## RECORDS TO PROCESS
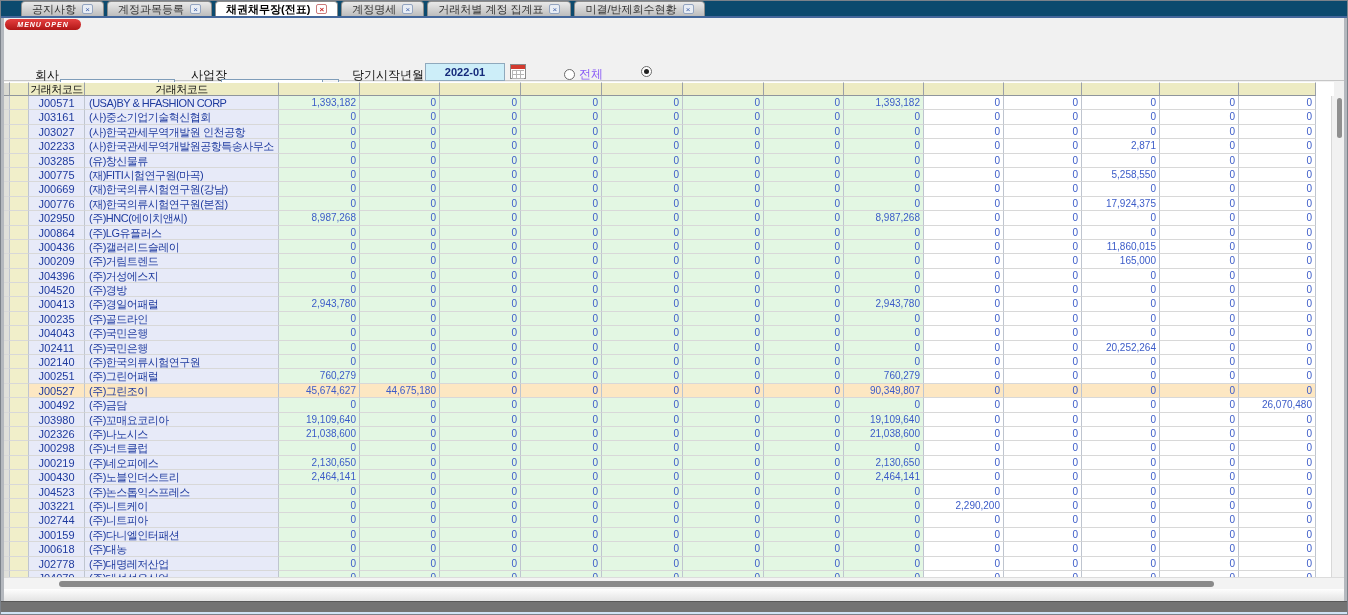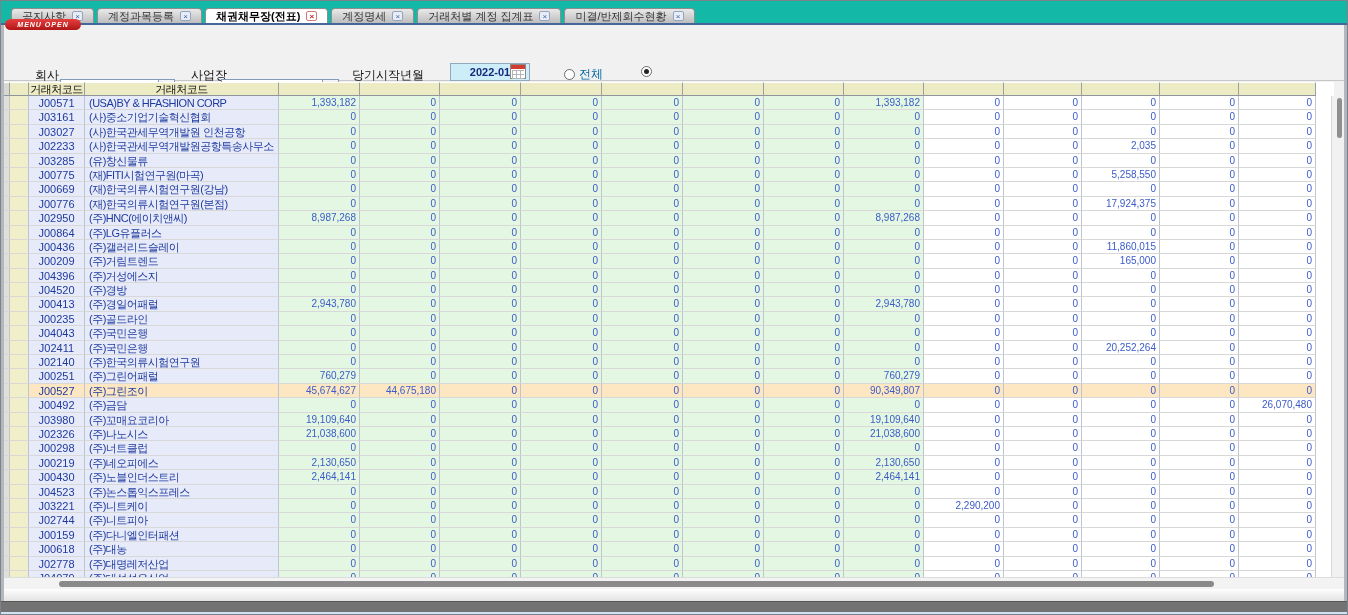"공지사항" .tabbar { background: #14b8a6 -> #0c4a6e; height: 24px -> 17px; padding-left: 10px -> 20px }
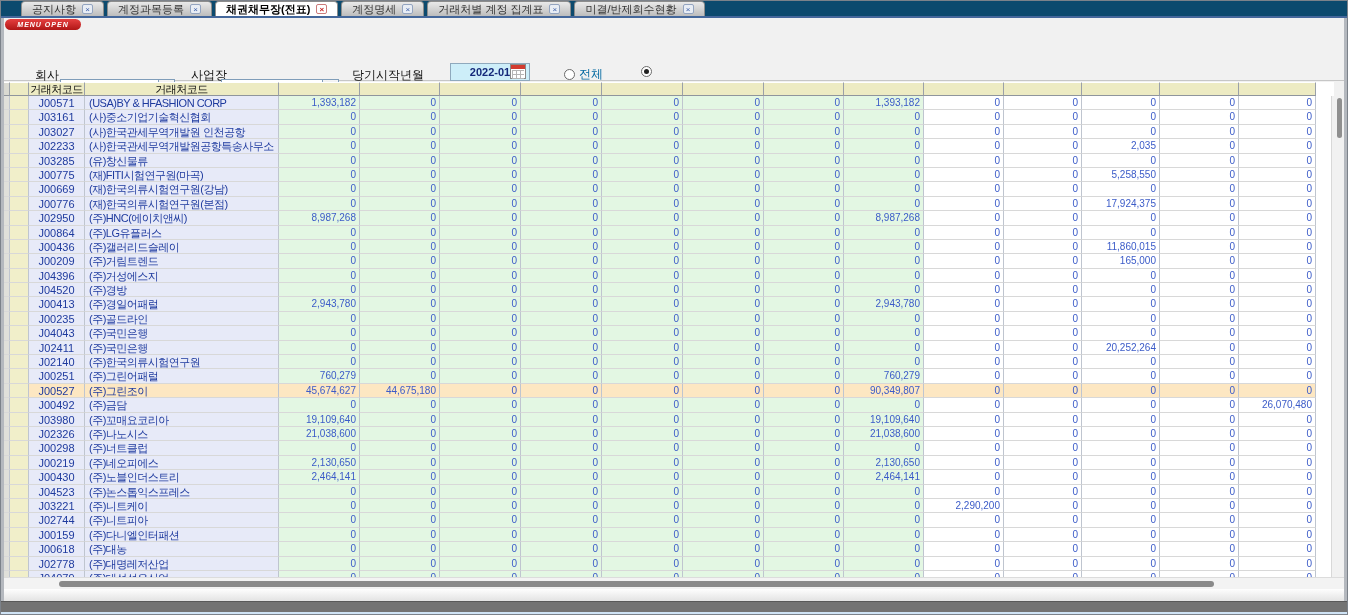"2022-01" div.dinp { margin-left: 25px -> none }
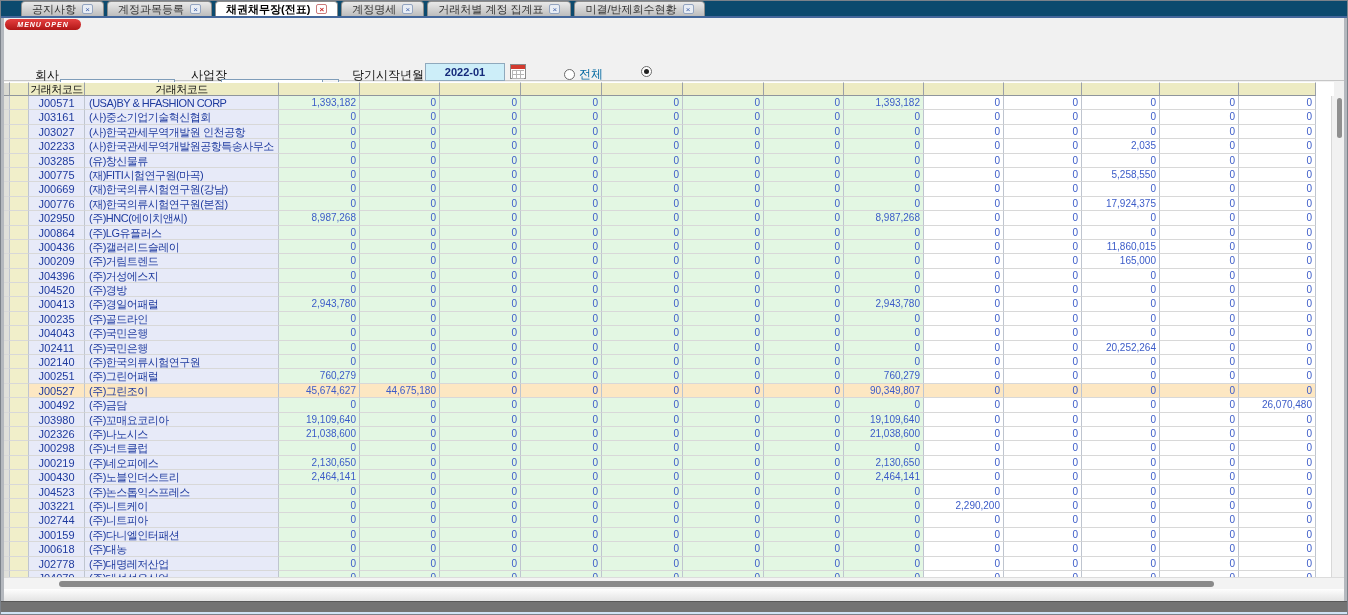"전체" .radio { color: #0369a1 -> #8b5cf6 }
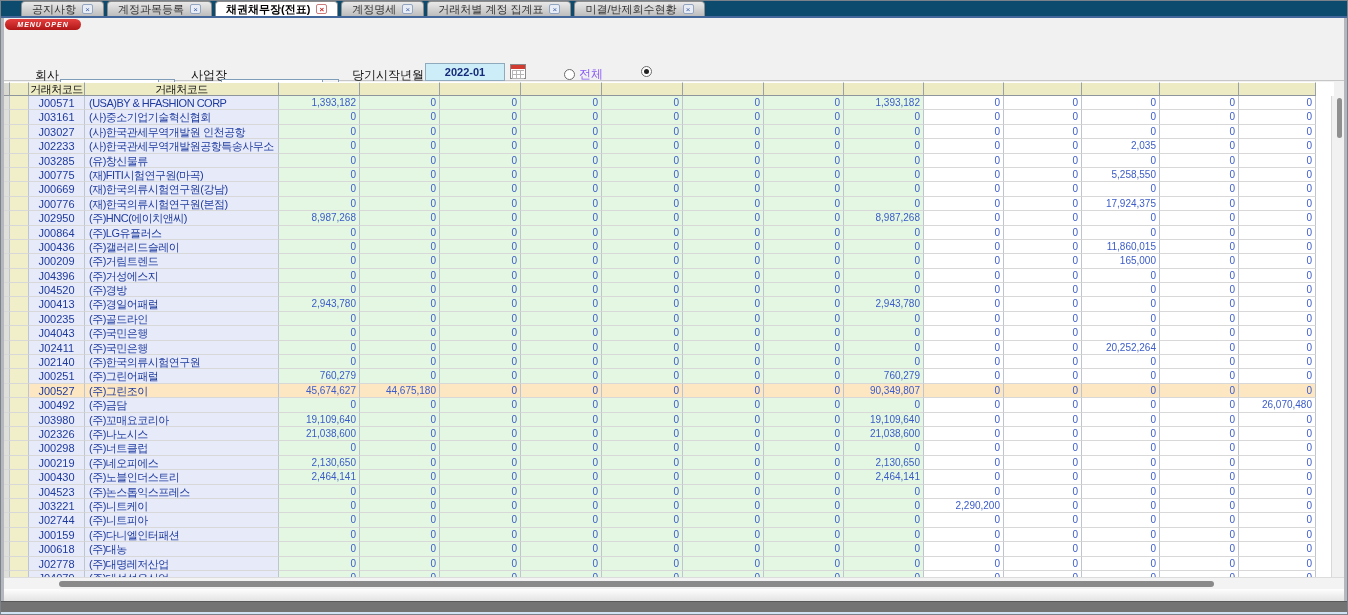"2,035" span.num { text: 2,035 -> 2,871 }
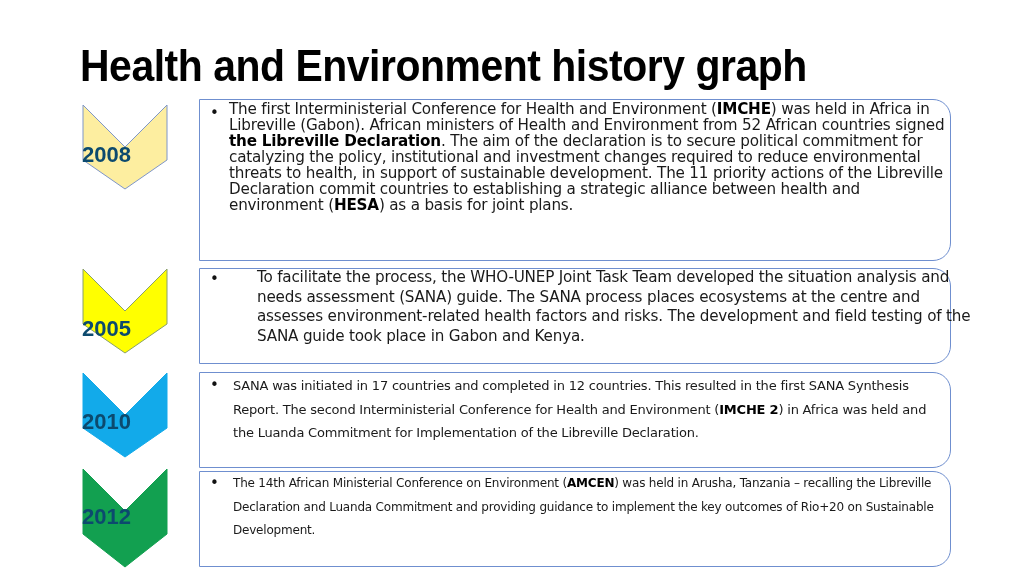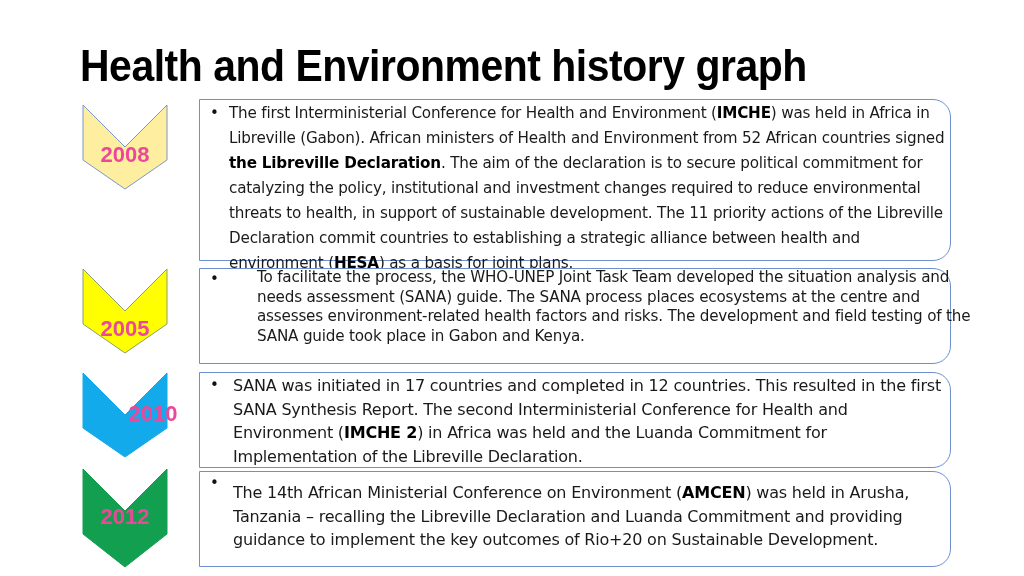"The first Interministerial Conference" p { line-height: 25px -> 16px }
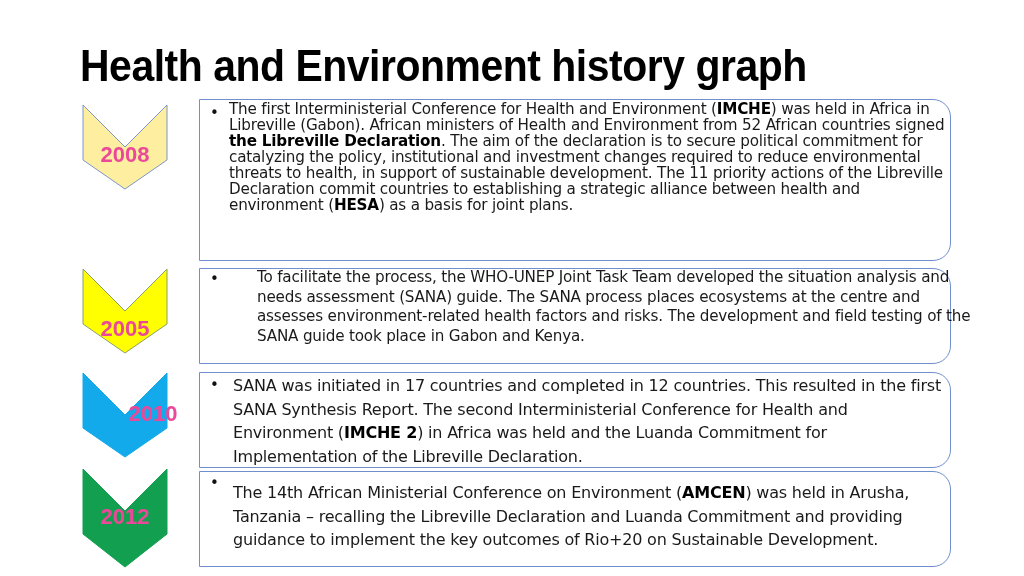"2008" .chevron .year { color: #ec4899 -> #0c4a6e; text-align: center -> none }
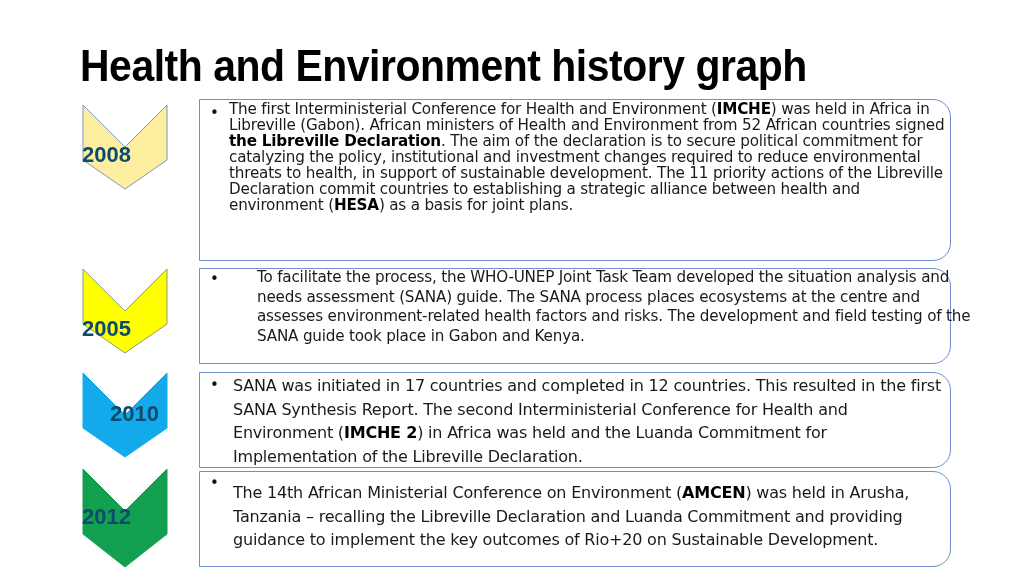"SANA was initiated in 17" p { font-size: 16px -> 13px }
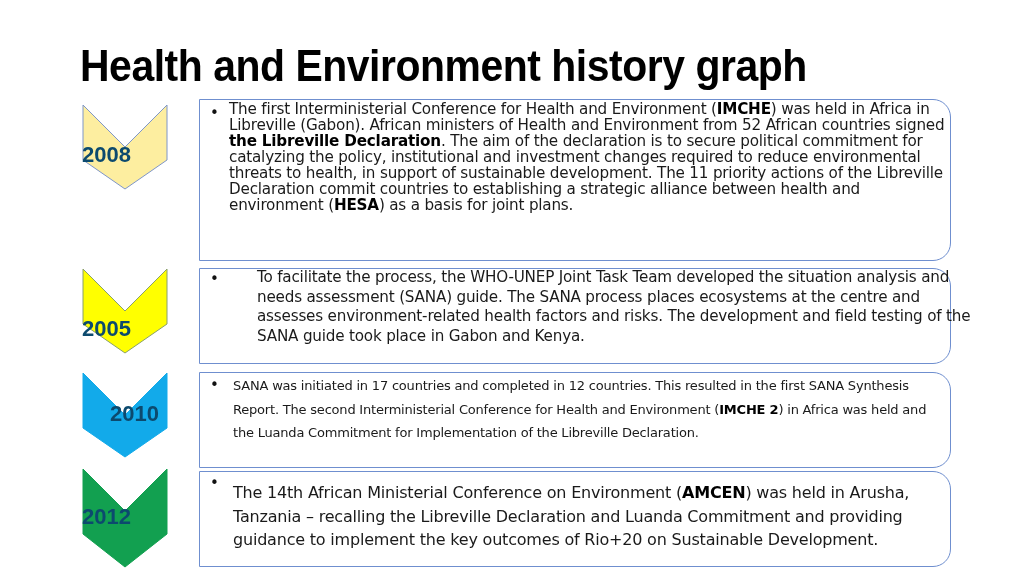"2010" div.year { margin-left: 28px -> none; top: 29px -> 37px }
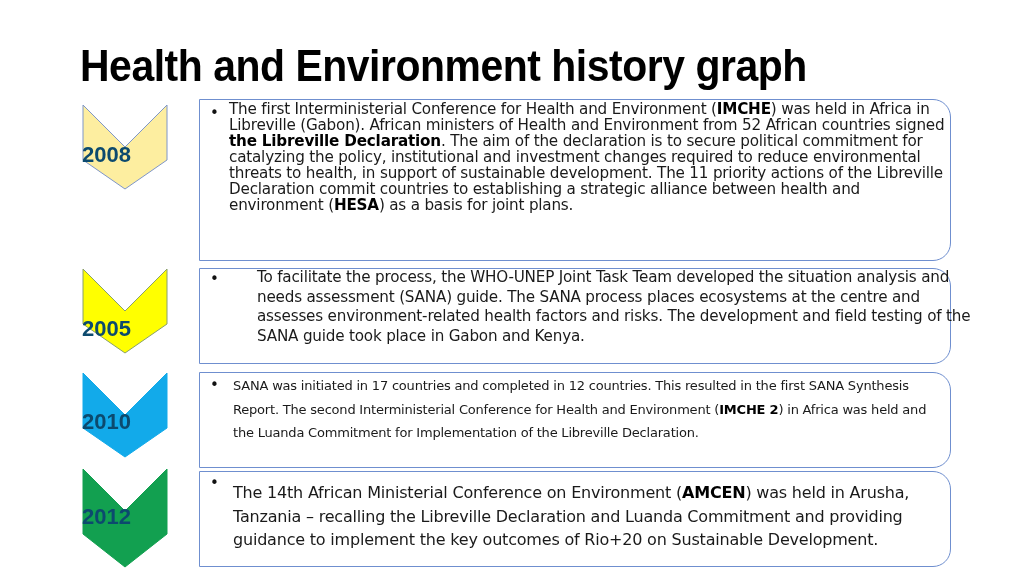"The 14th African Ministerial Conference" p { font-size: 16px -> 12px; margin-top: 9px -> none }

## YOUR ASSIGNMENT
Each entry should be output word for word, with no pictures carried over.

## RESULT FOR THIS EXERCISE
"공지사항" .tabbar { background: #14b8a6 -> #0c4a6e; height: 24px -> 17px; padding-left: 10px -> 20px }
"2022-01" div.dinp { margin-left: 25px -> none }
"전체" .radio { color: #0369a1 -> #8b5cf6 }
"2,035" span.num { text: 2,035 -> 2,871 }
"The first Interministerial Conference" p { line-height: 25px -> 16px }
"2008" .chevron .year { color: #ec4899 -> #0c4a6e; text-align: center -> none }
"SANA was initiated in 17" p { font-size: 16px -> 13px }
"2010" div.year { margin-left: 28px -> none; top: 29px -> 37px }
"The 14th African Ministerial Conference" p { font-size: 16px -> 12px; margin-top: 9px -> none }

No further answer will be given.